• **WHAT NEEDS TO BE DONE**
Pictures aside, the data must be reproduced exactly.

• **DATA SECTION**
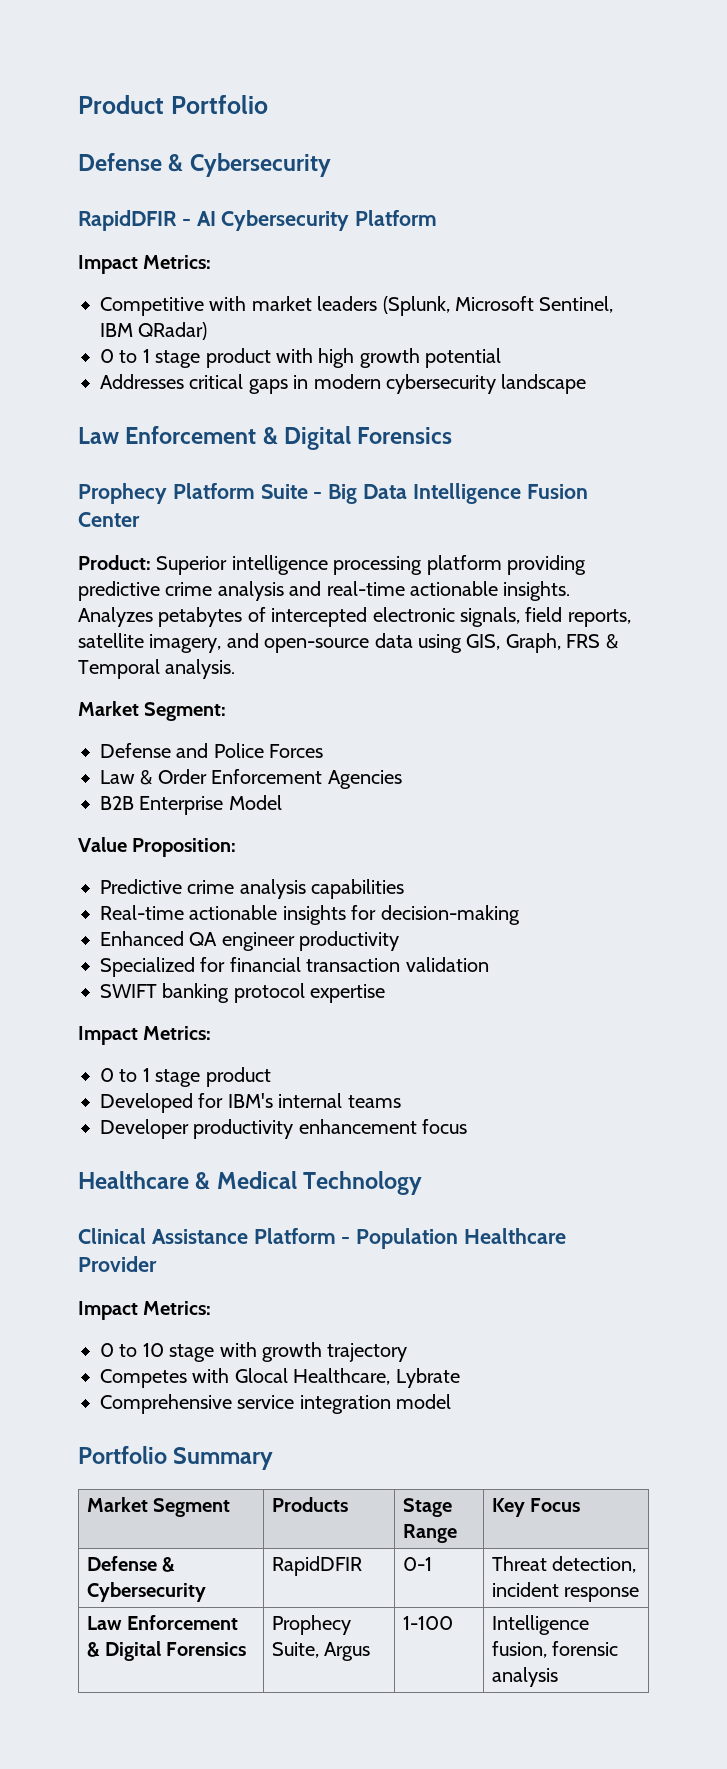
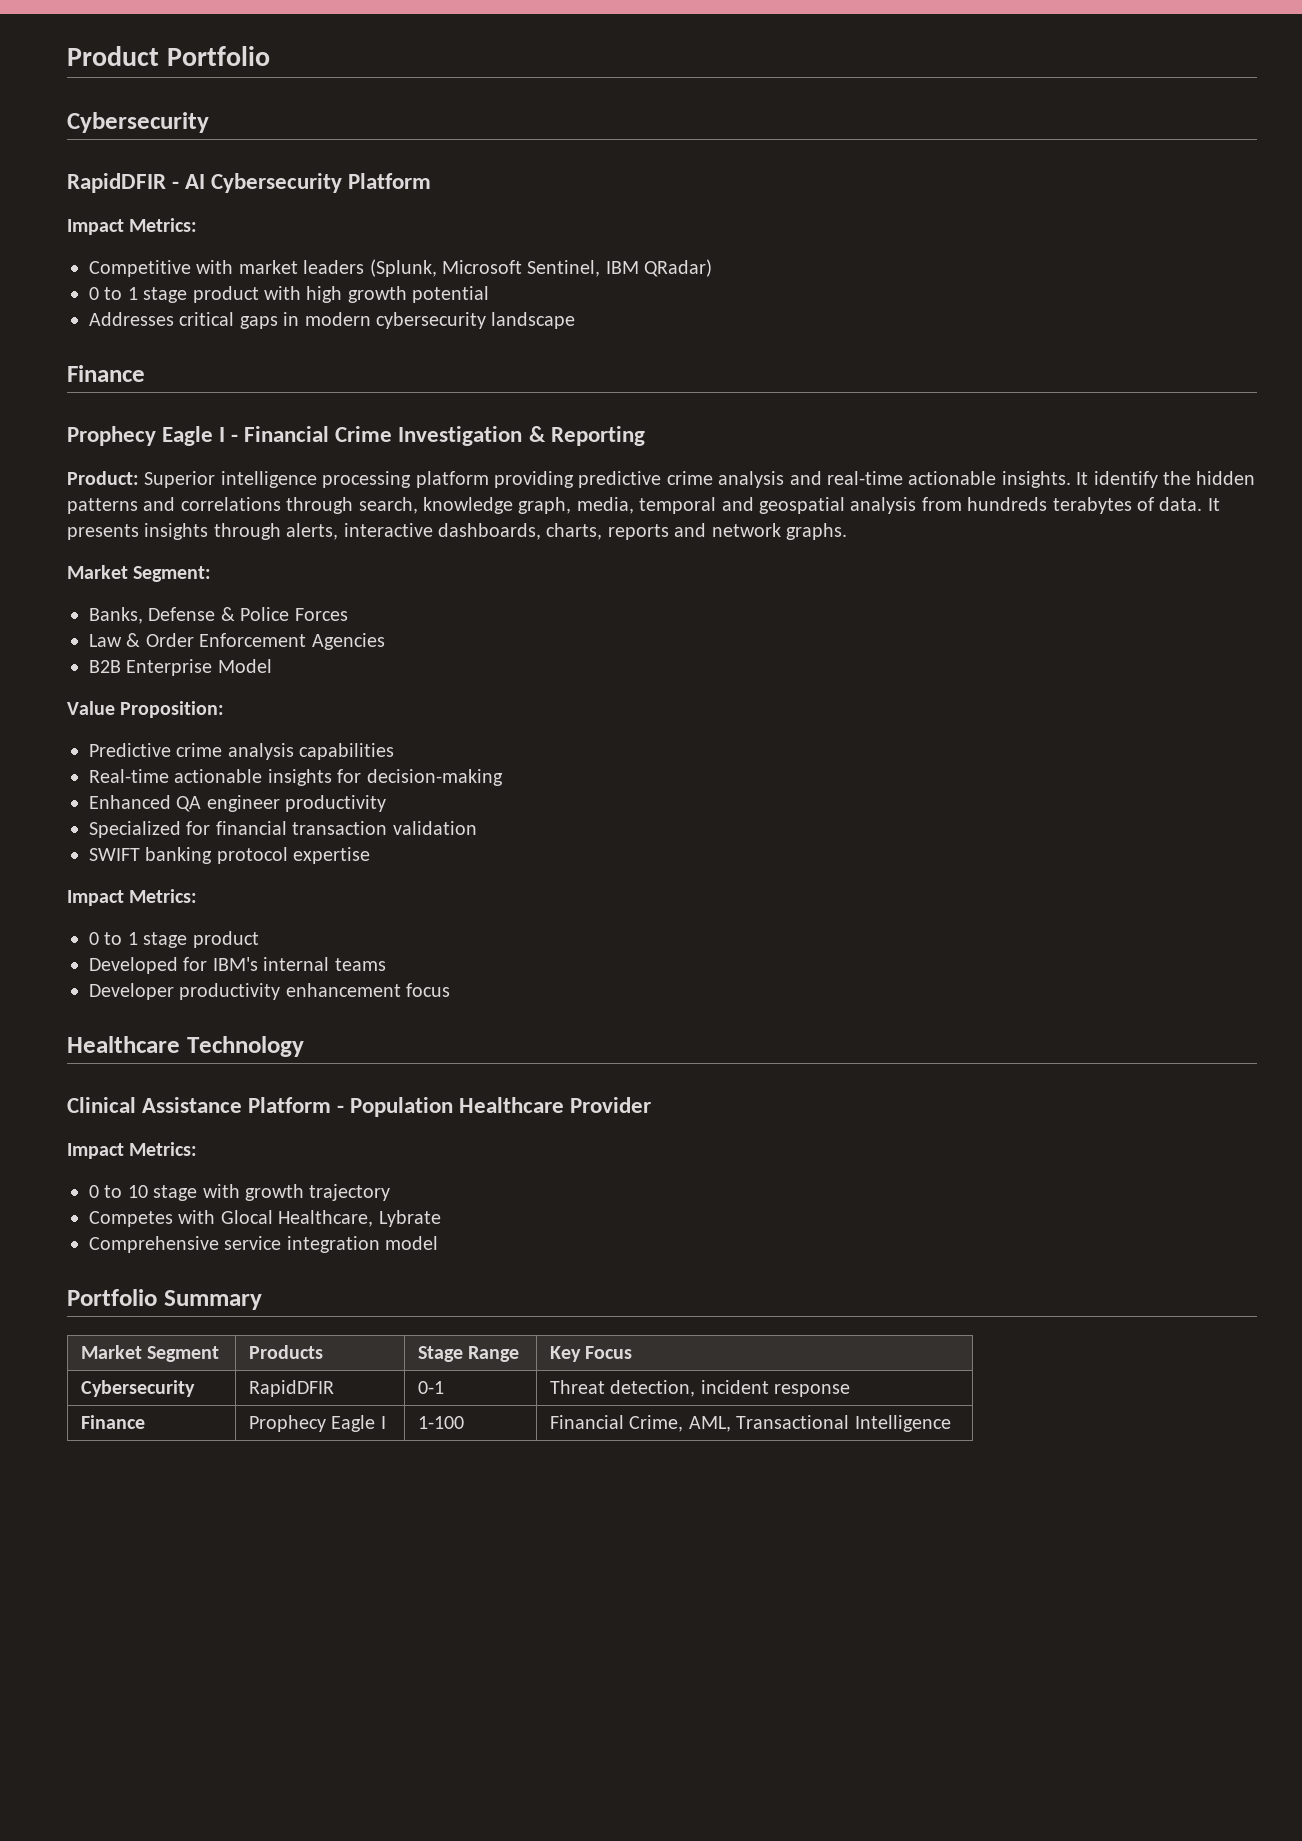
  Product Portfolio
- Defense & Cybersecurity
+ Cybersecurity
  Addresses critical gaps in modern cybersecurity landscape
- Law Enforcement & Digital Forensics
- Prophecy Platform Suite - Big Data Intelligence Fusion Center
+ Finance
+ Prophecy Eagle I - Financial Crime Investigation & Reporting
- Analyzes petabytes of intercepted electronic signals, field reports, satellite imagery, and open-source data using GIS, Graph, FRS & Temporal analysis.
+ It identify the hidden patterns and correlations through search, knowledge graph, media, temporal and geospatial analysis from hundreds terabytes of data. It presents insights through alerts, interactive dashboards, charts, reports and network graphs.
- Defense and Police Forces
+ Banks, Defense & Police Forces
- Healthcare & Medical Technology
+ Healthcare Technology
- Defense & Cybersecurity | RapidDFIR | 0-1 | Threat detection, incident response
+ Cybersecurity | RapidDFIR | 0-1 | Threat detection, incident response
- Law Enforcement & Digital Forensics | Prophecy Suite, Argus | 1-100 | Intelligence fusion, forensic analysis
+ Finance | Prophecy Eagle I | 1-100 | Financial Crime, AML, Transactional Intelligence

• **REPLY TO THE EXERCISE**
  Product Portfolio
- Defense & Cybersecurity
+ Cybersecurity
  Addresses critical gaps in modern cybersecurity landscape
- Law Enforcement & Digital Forensics
- Prophecy Platform Suite - Big Data Intelligence Fusion Center
+ Finance
+ Prophecy Eagle I - Financial Crime Investigation & Reporting
- Analyzes petabytes of intercepted electronic signals, field reports, satellite imagery, and open-source data using GIS, Graph, FRS & Temporal analysis.
+ It identify the hidden patterns and correlations through search, knowledge graph, media, temporal and geospatial analysis from hundreds terabytes of data. It presents insights through alerts, interactive dashboards, charts, reports and network graphs.
- Defense and Police Forces
+ Banks, Defense & Police Forces
- Healthcare & Medical Technology
+ Healthcare Technology
- Defense & Cybersecurity | RapidDFIR | 0-1 | Threat detection, incident response
+ Cybersecurity | RapidDFIR | 0-1 | Threat detection, incident response
- Law Enforcement & Digital Forensics | Prophecy Suite, Argus | 1-100 | Intelligence fusion, forensic analysis
+ Finance | Prophecy Eagle I | 1-100 | Financial Crime, AML, Transactional Intelligence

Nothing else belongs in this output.